Ankyrin-1 (ANK-1) is an erythrocyte membrane protein that is defective in many patients with hereditary spherocytosis, a common hemolytic anemia. In the red cell, ankyrin-1 provides the primary linkage between the membrane skeleton and the plasma membrane. To gain additional insight into the structure and function of this protein and to provide the necessary tools for further genetic studies of hereditary spherocytosis patients, we cloned the human ANK-1 chromosomal gene. Characterization of theANK-1 gene genomic structure revealed that the erythroid transcript is composed of 42 exons distributed over ∼160 kilobase pairs of DNA. Comparison of the genomic structure with the protein domains reveals a near-absolute correlation between the tandem repeats encoding the membrane-binding domain of ankyrin with the location of the intron/exon boundaries in the corresponding part of the gene.
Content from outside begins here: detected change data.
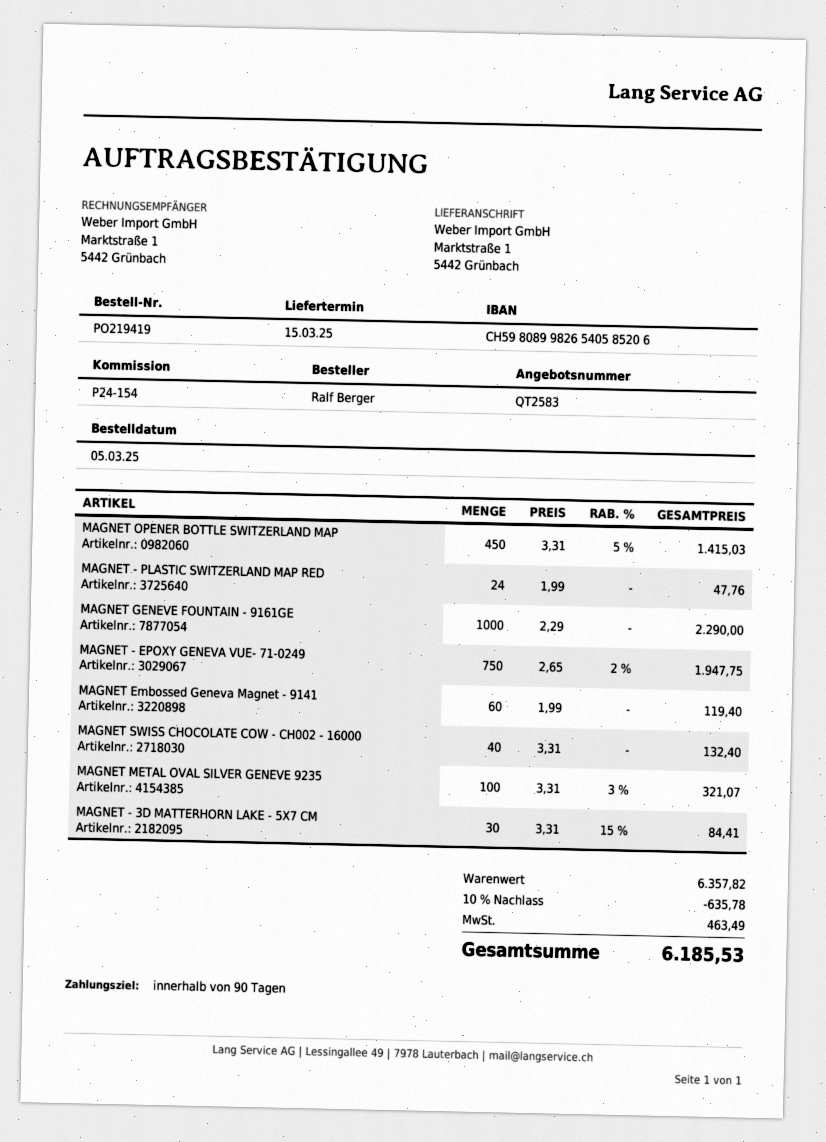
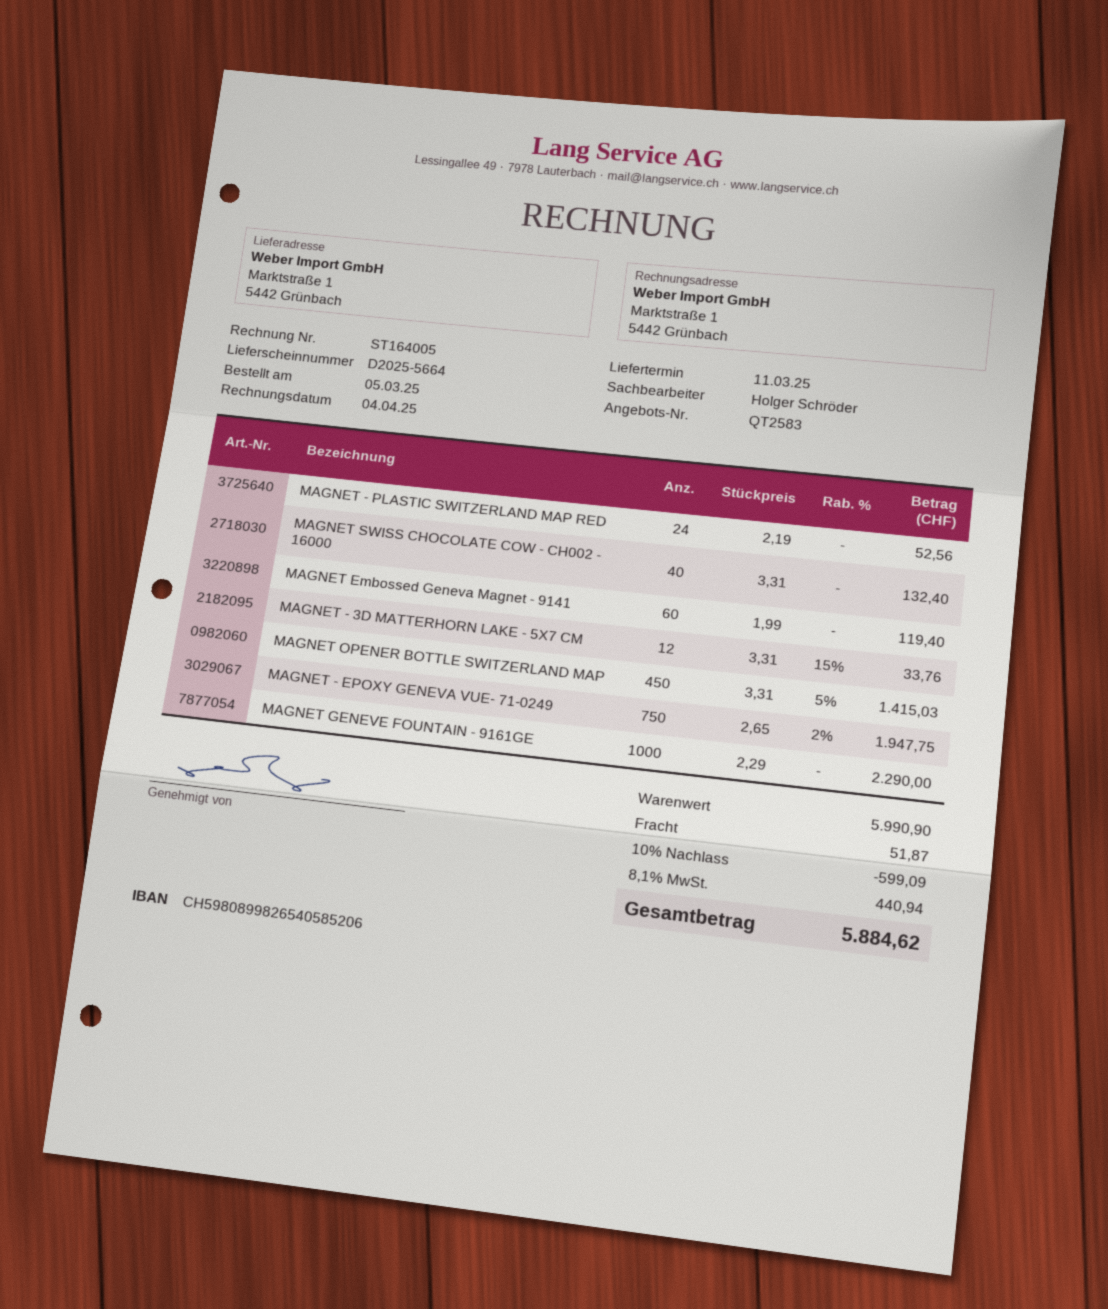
delivery date: 2025-03-15 -> 2025-03-11
MAGNET - PLASTIC SWITZERLAND MAP RED: 24 x 1.99 = 47.76 -> 24 x 2.19 = 52.56
MAGNET METAL OVAL SILVER GENEVE 9235: 100 x 3.31 - 3% = 321.07 -> none
MAGNET - 3D MATTERHORN LAKE - 5X7 CM: 30 x 3.31 - 15% = 84.41 -> 12 x 3.31 - 15% = 33.76
subtotal: 6357.82 -> 5990.90
discount: 10% = 635.78 -> 10% = 599.09
shipping: none -> 51.87
tax: 463.49 -> 440.94
total: 6185.53 -> 5884.62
Erythroid stage-specific, complex patterns of alternative splicing were identified in the region encoding the regulatory domain of ankyrin-1. Novel brain-specific transcripts were also identified in this region, as well as in the “hinge” region between the membrane-binding and spectrin-binding domains. Utilization of alternative polyadenylation signals was found to be the basis for the previously described, stage-specific 9.0- and 7.2-kilobase pair transcripts of theANK-1 gene.

• Publication year

  1997

• Venue

  Journal of Biological Chemistry

• Publication date

  1997-08-01

• Fields of study

  Biology, Medicine

• Identifiers
  DOI 10.1074/jbc.272.31.19220PMID 9235914
• External record

  Open on Semantic Scholar

• Source metadata

  Semantic Scholar, PubMed

• No claims are published for this paper.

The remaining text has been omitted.